Two industry talks from the SESAM project: GenAI, supply chains, and sensible automation

In March and April, the SESAM project had the opportunity to present ongoing work to two industry audiences: first at SIEMENS (Munich, Germany) on March 30, and then at Sony (Lund, Sweden) on April 21.

The two talks approached the SESAM project goal of integrating security into software engineering practices without overwhelming developers or creating counter-productive automation from different but connected angles: GenAI security, shift-left security, and software supply-chain resilience.

GenAI security and shift-left security

The March 30 talk, online with 20 SIEMENS security experts, focused on the security implications of GenAI and on SESAM’s work around shifting security activities earlier in the development lifecycle. The first part, presented by Oleksandr Adamov, who is also part of the SEAM team discussed how AI is changing the threat landscape. AI can be used as a weapon, attacked as a target, or embedded into applications in ways that create new risks. The talk covered AI-assisted cyber operations, LLM-related threats, OWASP Top 10 risks for LLM applications, and the need to rethink how we secure AI-enabled software systems.

The second part of the talk connected to SESAM’s broader focus on shift-left security. The main message was that automation is necessary, but not sufficient. Static analysis, GUI testing, dependency review, SBOMs, CI/CD checks, and policy-as-code can all help, but only if they are configured and interpreted sensibly. Otherwise, automation risks becoming noise rather than support. 

This is exactly the kind of problem SESAM is meant to address: how to integrate security into development practices while avoiding automation that creates extra work, unclear responsibility, or misplaced confidence. SESAM’s previous work on SonarQube configurations, for example, has already shown that many projects rely heavily on default or built-in security gates, raising questions about when fixed policies are enough and when more adaptive policies are needed.

Breaking the software supply chain

The April 21 talk at the headquarter of Sony Sweden in Lund with a mix of security experts and software developers was titled , “Breaking the chain: Building resiliency against software supply-chain attacks,” and focused on another core SESAM theme: securing the modern software supply chain.

The talk started from a simple observation: modern software is assembled, not written from scratch. Source code, package registries, build systems, containers, deployment environments, cloud infrastructure, and third-party dependencies all become part of the final product. This makes development faster, but also creates many entry points for attackers.

The presentation covered concrete attack patterns such as typosquatting, malicious packages, compromised maintainers, stolen publishing tokens, and attacks on build systems. The point was not only that these attacks exist, but that supply-chain security requires visibility across many layers of the development and release process.

A major part of the talk focused on SBOMs and VEX. SBOMs can provide visibility into the components of a software product, but not all SBOMs serve the same purpose.

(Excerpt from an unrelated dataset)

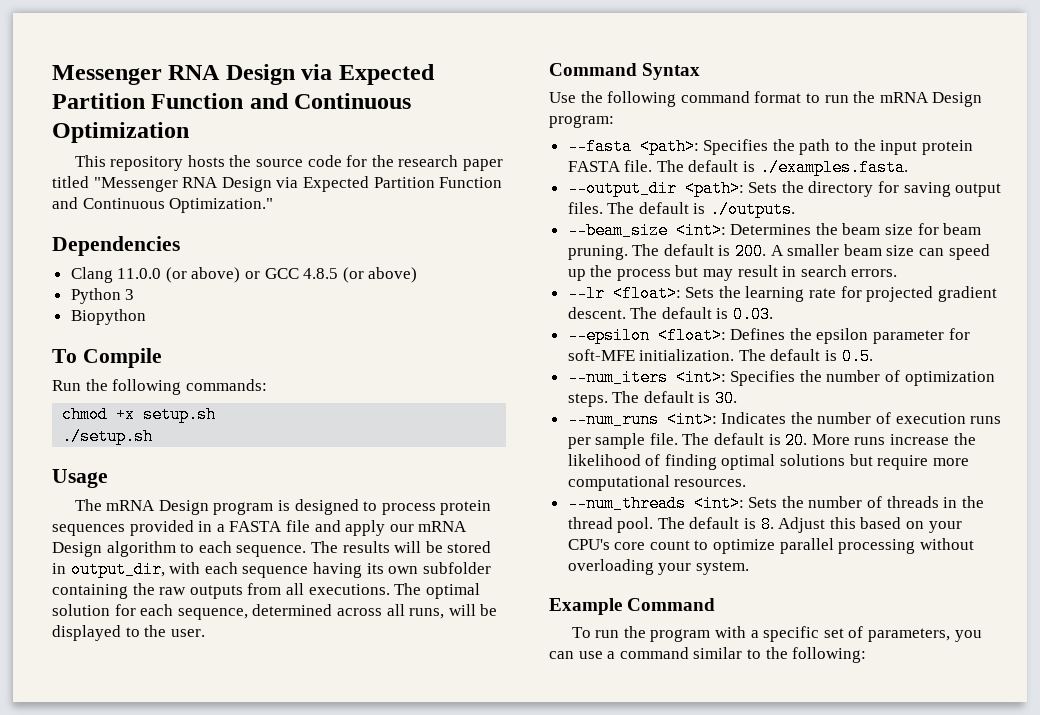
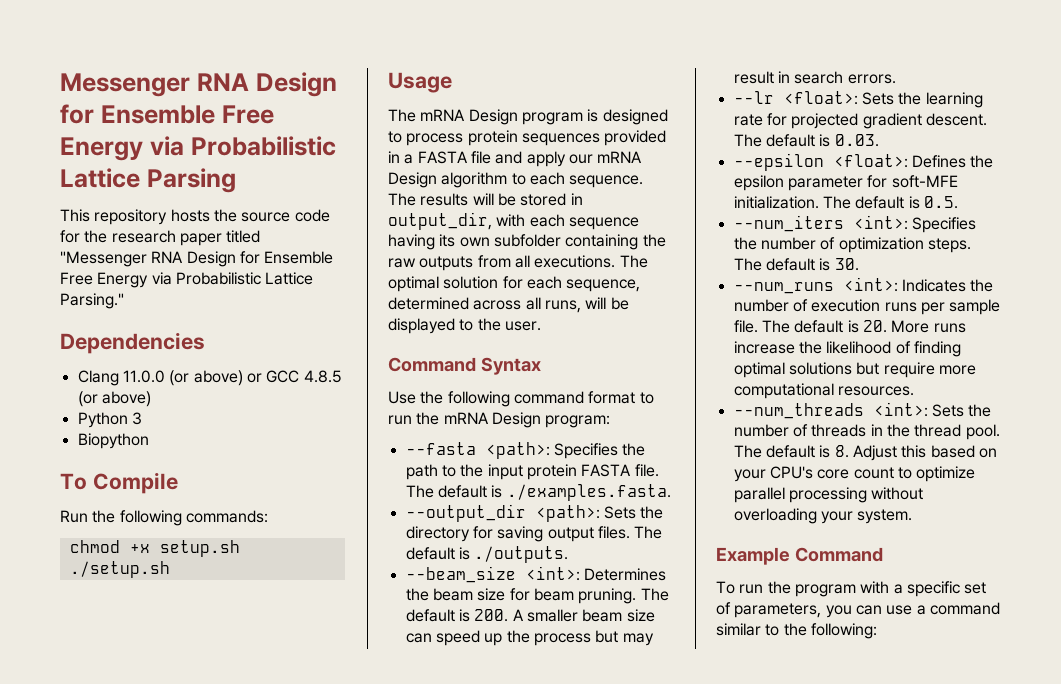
- Messenger RNA Design via Expected Partition Function and Continuous Optimization
+ Messenger RNA Design for Ensemble Free Energy via Probabilistic Lattice Parsing
- This repository hosts the source code for the research paper titled "Messenger RNA Design via Expected Partition Function and Continuous Optimization."
+ This repository hosts the source code for the research paper titled "Messenger RNA Design for Ensemble Free Energy via Probabilistic Lattice Parsing."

Design, source, build, analyzed, deployed, and runtime SBOMs answer different questions and support different use cases, including vulnerability management, licensing, and regulatory compliance.

This connects directly to SESAM’s research on policy-driven SBOMs and vulnerability information. SESAM work has highlighted that SBOMs are useful, but often incomplete if they only list dependencies. Integrating vulnerability information through VEX can help communicate exploitability and support remediation decisions, especially in the context of time-bound obligations such as those introduced by the EU Cyber Resilience Act.

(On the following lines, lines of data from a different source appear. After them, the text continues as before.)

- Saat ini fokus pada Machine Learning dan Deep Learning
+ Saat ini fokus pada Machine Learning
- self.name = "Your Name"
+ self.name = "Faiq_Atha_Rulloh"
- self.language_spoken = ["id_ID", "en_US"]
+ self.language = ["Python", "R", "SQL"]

The final part of the April talk discussed the EU Cyber Resilience Act and how companies are preparing for it. The slides addressed product security, vulnerability disclosure, open-source implications, and the need for maturity models that help organizations assess where they stand.

What we took away for SESAM

Across both talks, one common message emerged: security is becoming more integrated into software engineering, but also more complex.

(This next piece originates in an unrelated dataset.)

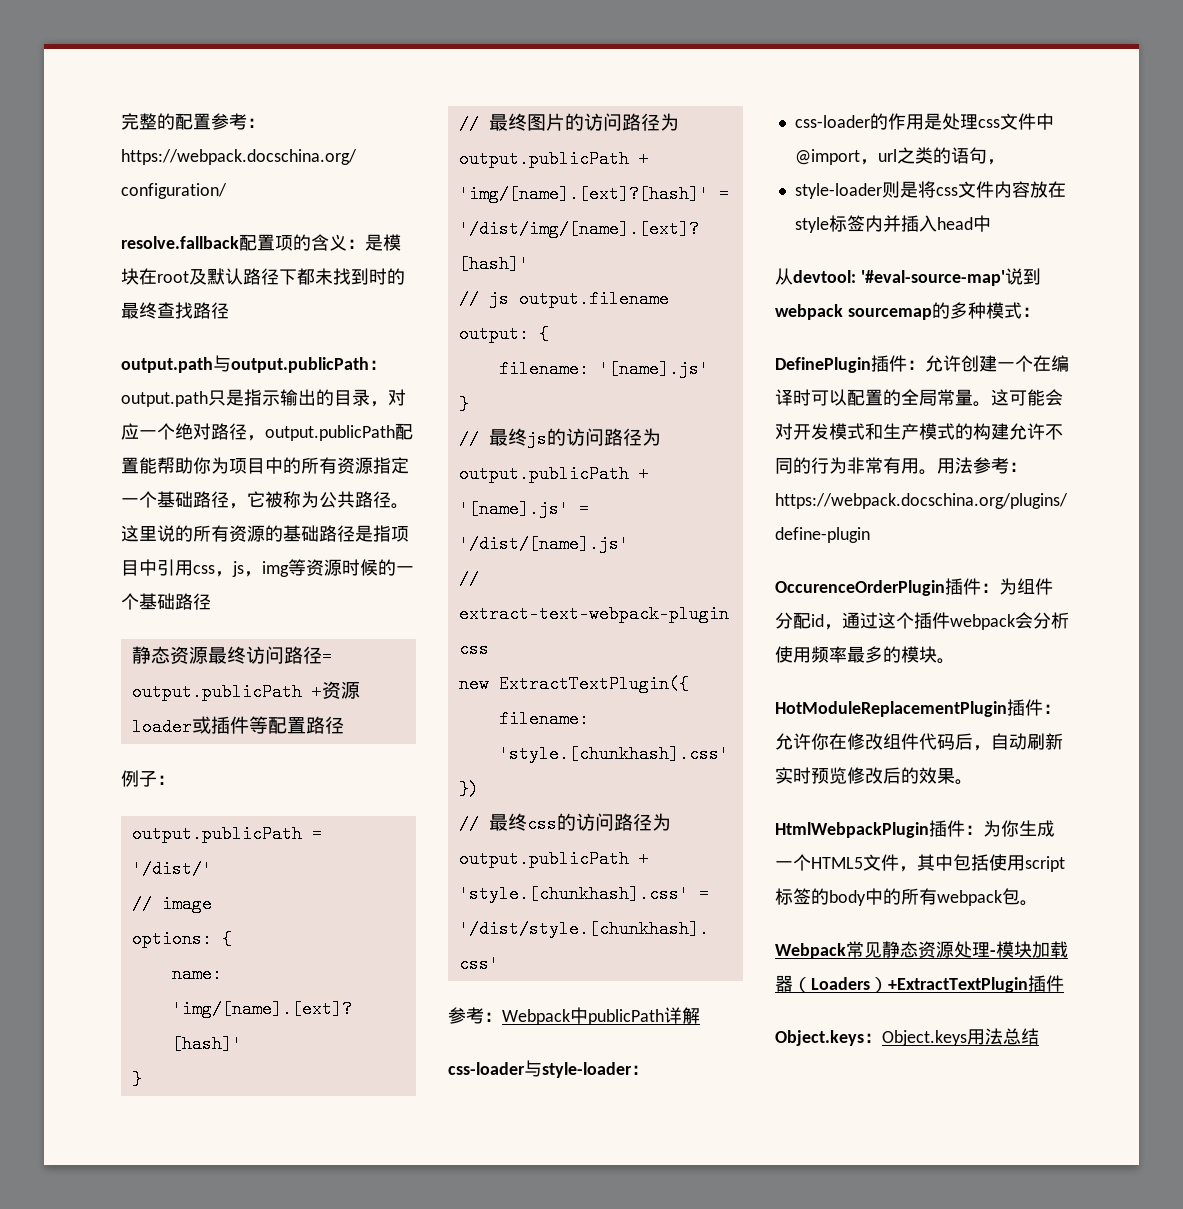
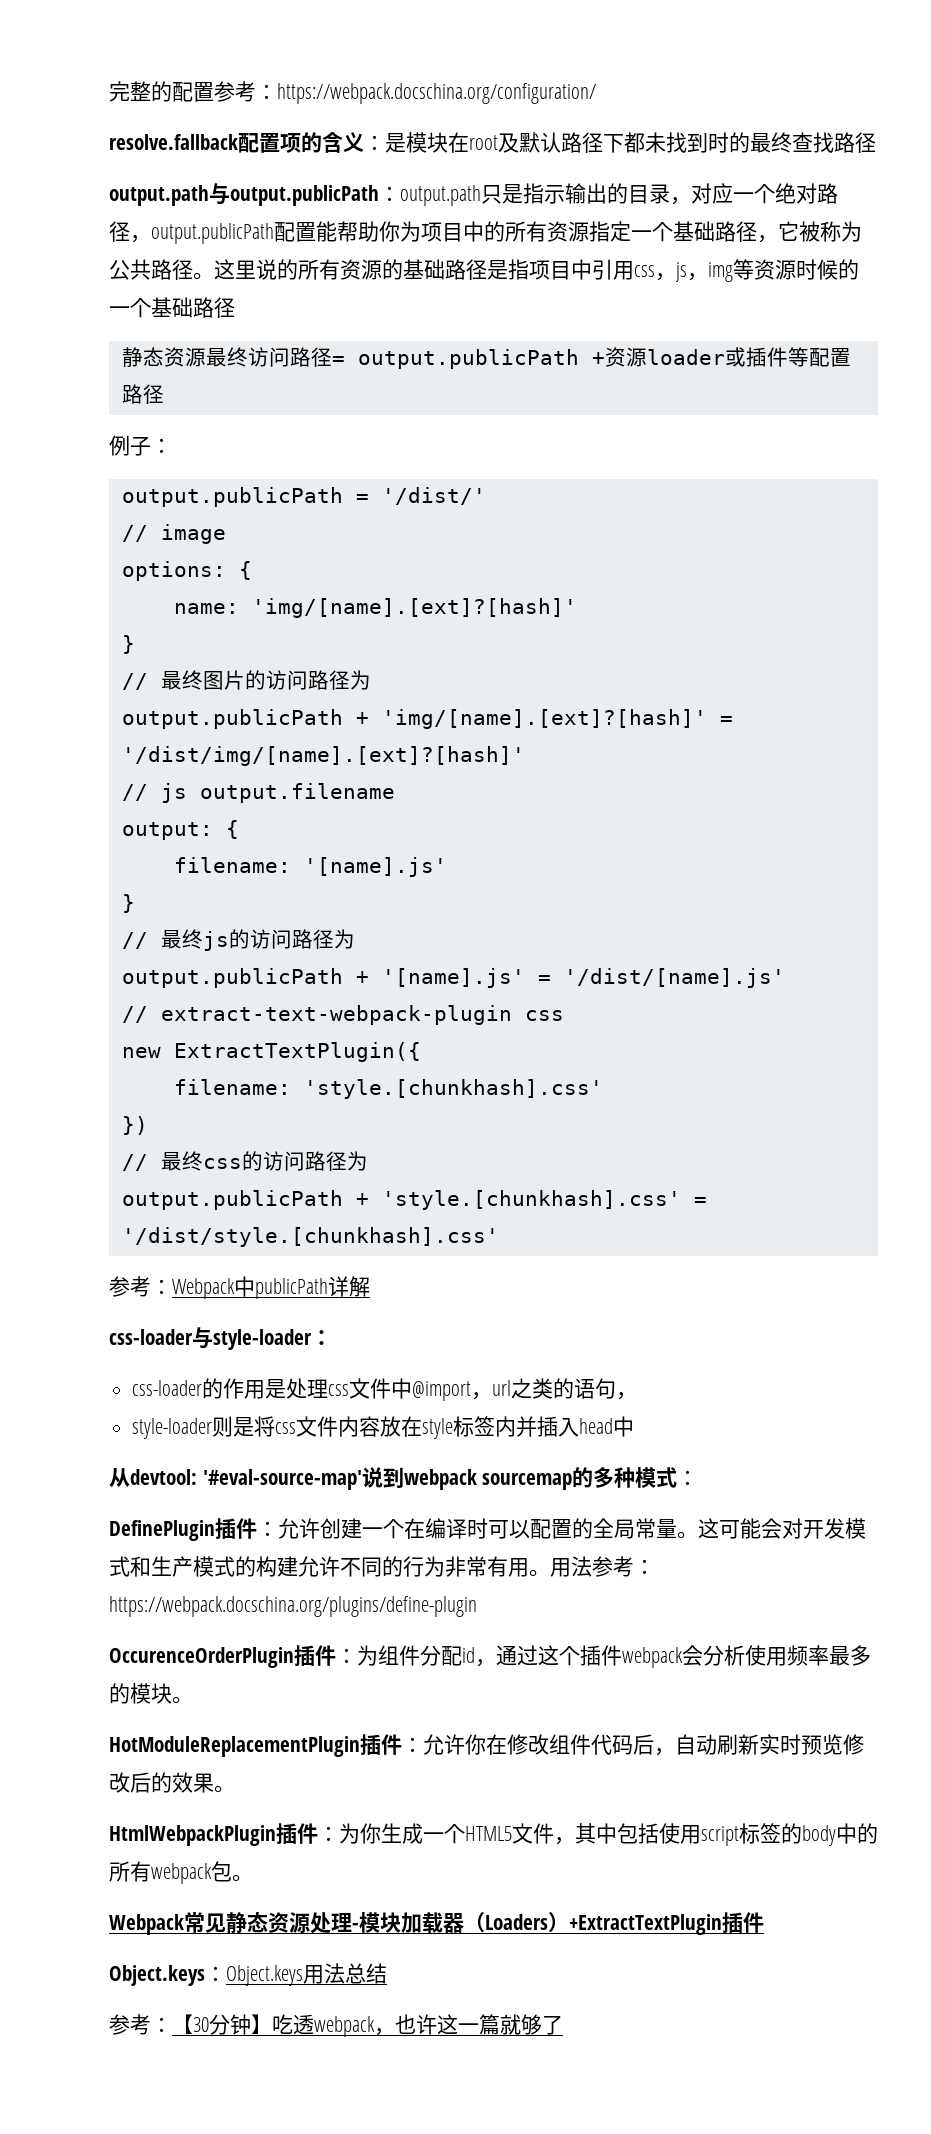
+ 参考：【30分钟】吃透webpack，也许这一篇就够了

GenAI introduces new kinds of systems and new kinds of threats. Supply-chain attacks exploit the dependencies and infrastructure that modern development relies on. Regulations such as the EU CRA increase the need for evidence, traceability, and clear responsibility. At the same time, developers cannot be expected to manually absorb all of this complexity.

That is where SESAM focus on sensible automation becomes important. The goal is not to automate everything. The goal is to understand what should be automated, what should remain under human control, and how tools can provide useful, explainable support instead of simply adding more alerts and dashboards.

Thanks to SIEMENS and Sony for the invitations and for the constructive discussions. These exchanges with industry are essential this project and its sustainability as they help us keep the research grounded in real development challenges and ensure that our results remain useful beyond academic prototypes.